**Image comparison data**
+++

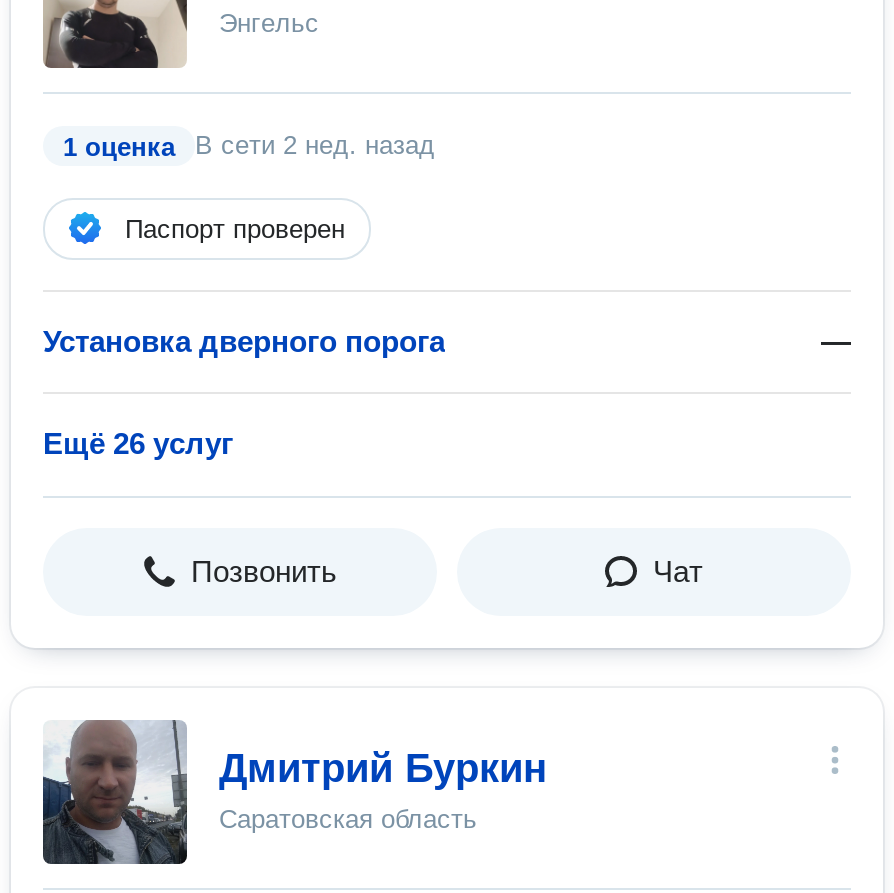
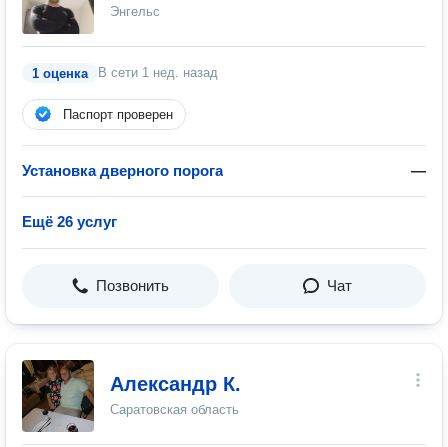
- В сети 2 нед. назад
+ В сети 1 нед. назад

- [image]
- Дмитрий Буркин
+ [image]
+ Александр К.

+++

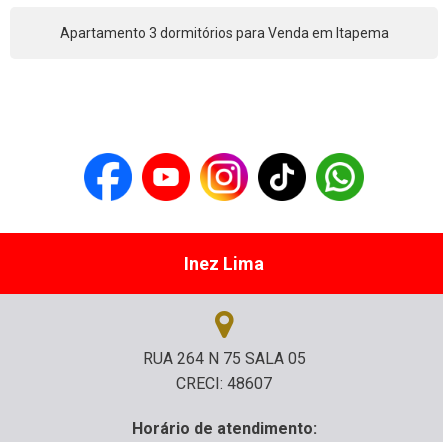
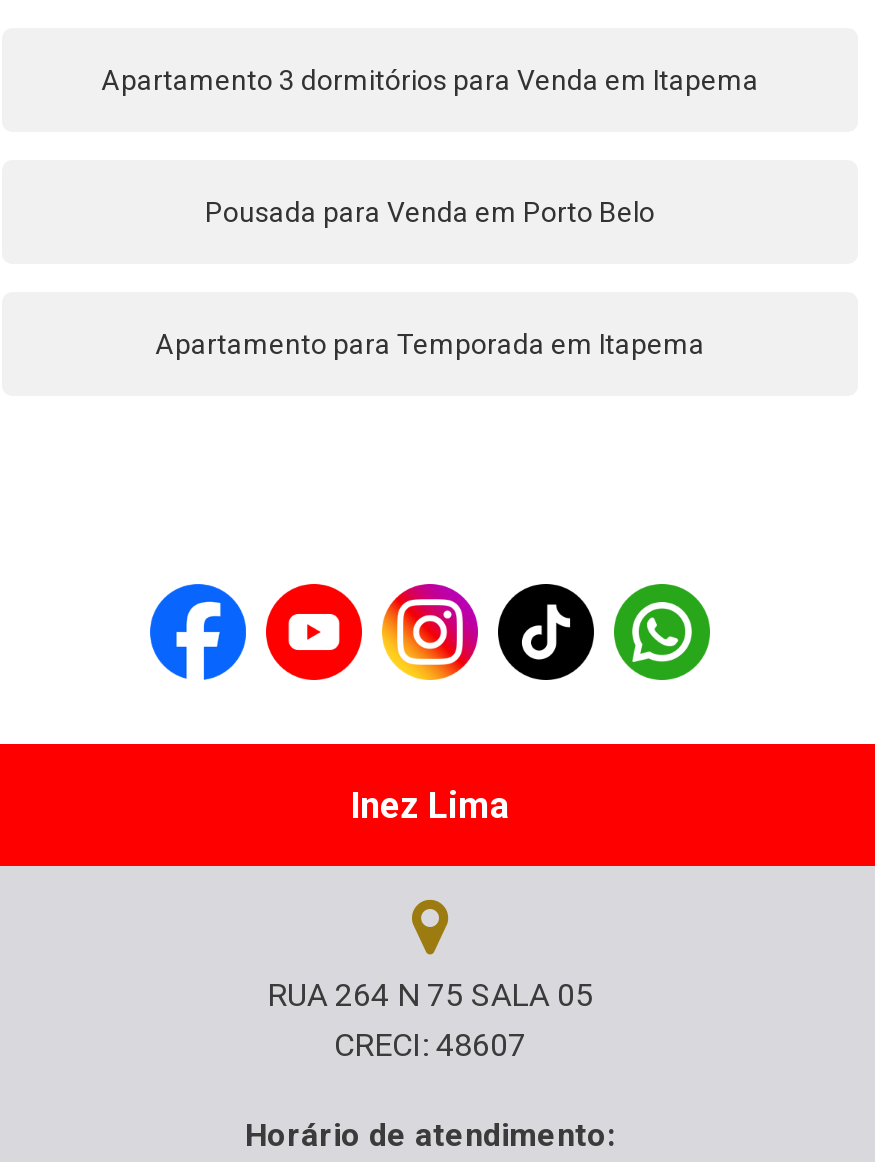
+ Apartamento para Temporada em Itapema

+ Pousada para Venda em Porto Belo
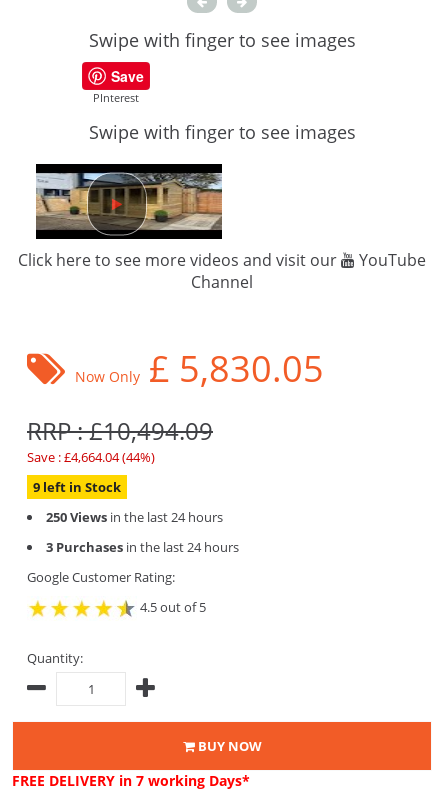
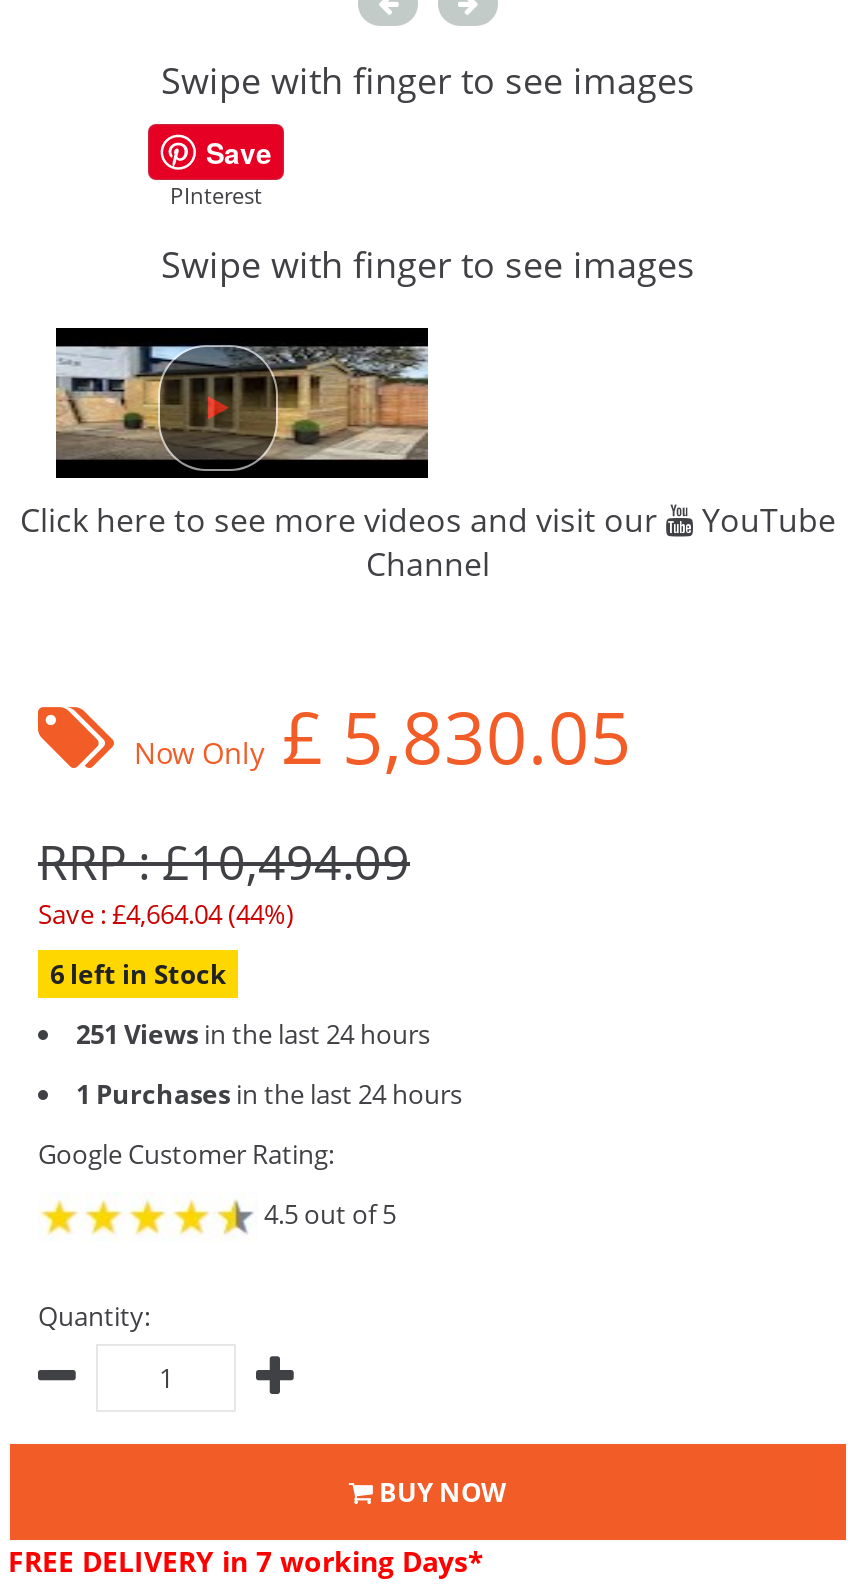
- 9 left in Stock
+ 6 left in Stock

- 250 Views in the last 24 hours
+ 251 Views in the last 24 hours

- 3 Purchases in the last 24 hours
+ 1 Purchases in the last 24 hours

+++

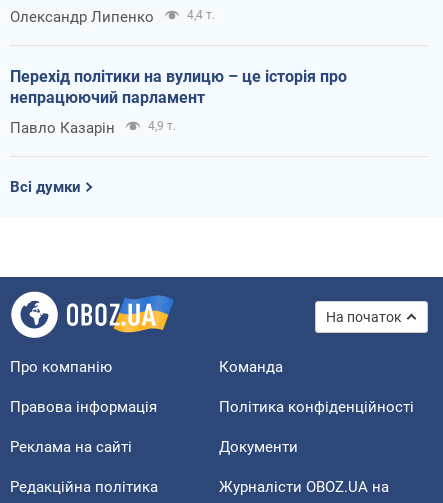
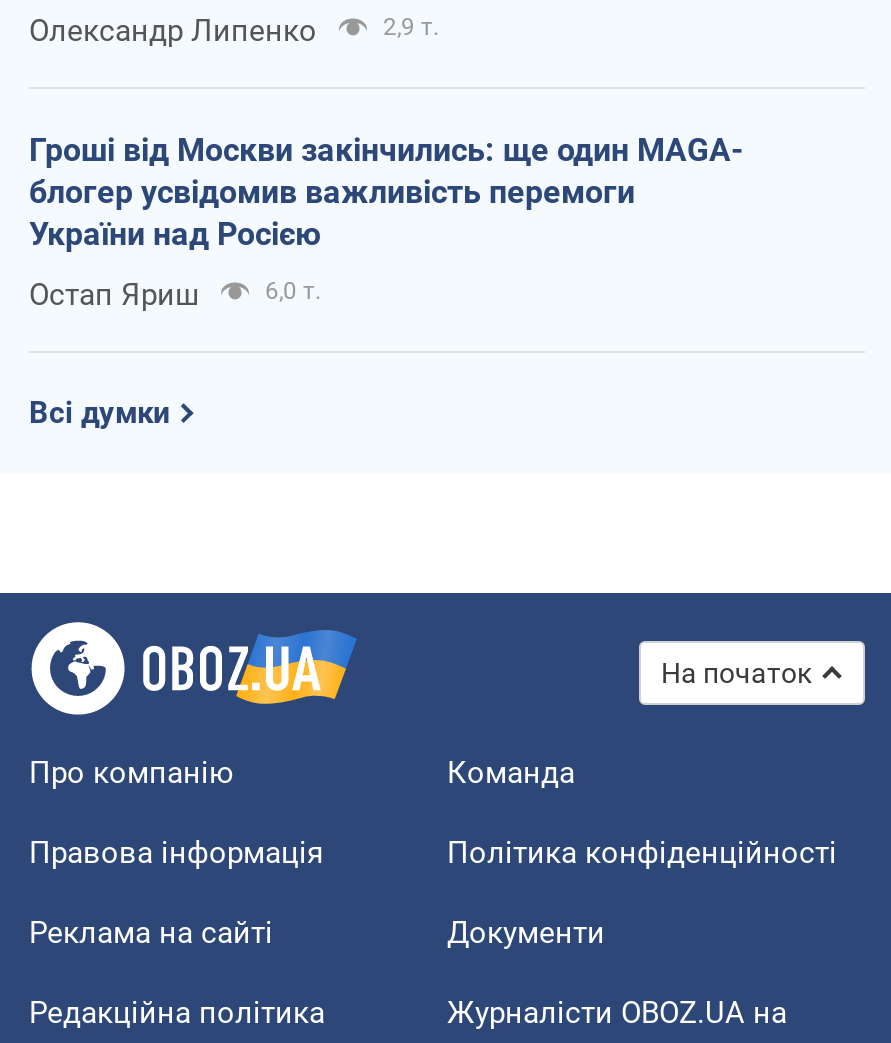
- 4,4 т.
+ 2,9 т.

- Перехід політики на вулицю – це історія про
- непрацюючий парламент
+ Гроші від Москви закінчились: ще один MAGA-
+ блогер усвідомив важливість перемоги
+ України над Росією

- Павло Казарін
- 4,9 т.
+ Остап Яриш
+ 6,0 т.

+++

**What is required**
A bare number is required: the count of lines above with the string "Purchases".

**Answer below**
2